__AIM OF THE TASK__
Using the data that follows, return exactly the lines from the one that contains "- Firms are" through the one that contains "By leveraging this", ends included.

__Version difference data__
((

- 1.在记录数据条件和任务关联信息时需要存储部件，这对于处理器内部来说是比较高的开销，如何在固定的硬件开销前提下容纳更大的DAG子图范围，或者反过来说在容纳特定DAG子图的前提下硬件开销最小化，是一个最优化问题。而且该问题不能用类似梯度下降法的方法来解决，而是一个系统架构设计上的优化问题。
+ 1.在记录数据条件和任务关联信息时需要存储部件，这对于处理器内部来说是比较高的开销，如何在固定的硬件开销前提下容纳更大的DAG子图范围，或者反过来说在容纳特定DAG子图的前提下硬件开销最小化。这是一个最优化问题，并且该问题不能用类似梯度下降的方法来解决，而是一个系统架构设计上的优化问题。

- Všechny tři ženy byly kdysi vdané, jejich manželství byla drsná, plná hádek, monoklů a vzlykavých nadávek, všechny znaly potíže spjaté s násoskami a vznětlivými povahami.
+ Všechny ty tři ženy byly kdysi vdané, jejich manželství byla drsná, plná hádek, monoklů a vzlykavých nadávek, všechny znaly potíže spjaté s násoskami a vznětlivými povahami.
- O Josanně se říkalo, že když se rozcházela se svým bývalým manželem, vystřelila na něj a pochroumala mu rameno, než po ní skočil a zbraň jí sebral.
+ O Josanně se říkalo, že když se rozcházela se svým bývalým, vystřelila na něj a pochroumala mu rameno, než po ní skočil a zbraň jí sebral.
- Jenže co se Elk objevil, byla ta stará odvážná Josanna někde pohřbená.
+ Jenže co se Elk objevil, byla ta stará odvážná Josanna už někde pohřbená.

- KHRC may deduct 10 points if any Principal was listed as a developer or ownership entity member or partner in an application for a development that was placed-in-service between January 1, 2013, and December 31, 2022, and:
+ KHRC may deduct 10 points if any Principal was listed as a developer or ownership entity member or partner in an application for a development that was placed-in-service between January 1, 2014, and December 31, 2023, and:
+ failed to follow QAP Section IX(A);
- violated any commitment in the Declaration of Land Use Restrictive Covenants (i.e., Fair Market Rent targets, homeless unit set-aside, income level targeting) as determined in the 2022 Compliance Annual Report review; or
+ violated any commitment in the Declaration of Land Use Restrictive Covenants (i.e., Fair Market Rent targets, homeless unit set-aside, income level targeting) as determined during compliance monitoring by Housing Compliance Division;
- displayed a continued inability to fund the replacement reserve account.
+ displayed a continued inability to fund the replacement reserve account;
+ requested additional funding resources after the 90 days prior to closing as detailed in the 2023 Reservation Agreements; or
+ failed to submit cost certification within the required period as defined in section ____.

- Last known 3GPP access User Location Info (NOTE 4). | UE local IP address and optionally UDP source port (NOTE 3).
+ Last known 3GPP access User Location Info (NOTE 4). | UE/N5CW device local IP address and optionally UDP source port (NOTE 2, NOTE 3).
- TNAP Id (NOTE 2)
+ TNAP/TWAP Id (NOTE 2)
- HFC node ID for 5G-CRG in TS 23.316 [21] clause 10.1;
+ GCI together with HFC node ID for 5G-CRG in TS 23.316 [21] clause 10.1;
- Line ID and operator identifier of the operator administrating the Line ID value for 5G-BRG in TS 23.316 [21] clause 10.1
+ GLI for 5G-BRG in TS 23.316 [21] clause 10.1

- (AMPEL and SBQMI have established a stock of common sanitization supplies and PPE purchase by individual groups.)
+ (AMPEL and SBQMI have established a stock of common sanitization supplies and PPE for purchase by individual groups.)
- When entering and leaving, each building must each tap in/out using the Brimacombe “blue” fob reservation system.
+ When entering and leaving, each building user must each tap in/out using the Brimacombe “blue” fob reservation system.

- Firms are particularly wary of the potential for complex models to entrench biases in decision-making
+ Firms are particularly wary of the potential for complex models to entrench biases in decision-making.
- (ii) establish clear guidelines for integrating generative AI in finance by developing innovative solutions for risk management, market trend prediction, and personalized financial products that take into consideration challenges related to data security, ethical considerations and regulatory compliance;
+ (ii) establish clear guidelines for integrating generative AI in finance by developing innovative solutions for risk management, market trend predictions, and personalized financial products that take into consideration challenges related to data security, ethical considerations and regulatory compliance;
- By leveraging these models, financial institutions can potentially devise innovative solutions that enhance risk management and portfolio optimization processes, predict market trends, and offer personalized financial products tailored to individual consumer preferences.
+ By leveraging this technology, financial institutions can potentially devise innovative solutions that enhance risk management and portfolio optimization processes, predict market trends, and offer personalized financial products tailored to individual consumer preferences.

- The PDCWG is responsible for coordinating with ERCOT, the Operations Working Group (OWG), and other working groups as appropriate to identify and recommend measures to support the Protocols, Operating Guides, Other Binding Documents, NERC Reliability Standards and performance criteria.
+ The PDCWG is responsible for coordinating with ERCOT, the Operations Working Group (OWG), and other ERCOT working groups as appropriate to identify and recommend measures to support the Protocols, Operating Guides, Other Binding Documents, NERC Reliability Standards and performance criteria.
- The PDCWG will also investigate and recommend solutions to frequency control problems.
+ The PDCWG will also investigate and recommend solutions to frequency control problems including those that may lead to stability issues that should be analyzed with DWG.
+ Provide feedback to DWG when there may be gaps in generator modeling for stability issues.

))

__OUTPUT OF THE EXERCISE__
- Firms are particularly wary of the potential for complex models to entrench biases in decision-making
+ Firms are particularly wary of the potential for complex models to entrench biases in decision-making.
- (ii) establish clear guidelines for integrating generative AI in finance by developing innovative solutions for risk management, market trend prediction, and personalized financial products that take into consideration challenges related to data security, ethical considerations and regulatory compliance;
+ (ii) establish clear guidelines for integrating generative AI in finance by developing innovative solutions for risk management, market trend predictions, and personalized financial products that take into consideration challenges related to data security, ethical considerations and regulatory compliance;
- By leveraging these models, financial institutions can potentially devise innovative solutions that enhance risk management and portfolio optimization processes, predict market trends, and offer personalized financial products tailored to individual consumer preferences.
+ By leveraging this technology, financial institutions can potentially devise innovative solutions that enhance risk management and portfolio optimization processes, predict market trends, and offer personalized financial products tailored to individual consumer preferences.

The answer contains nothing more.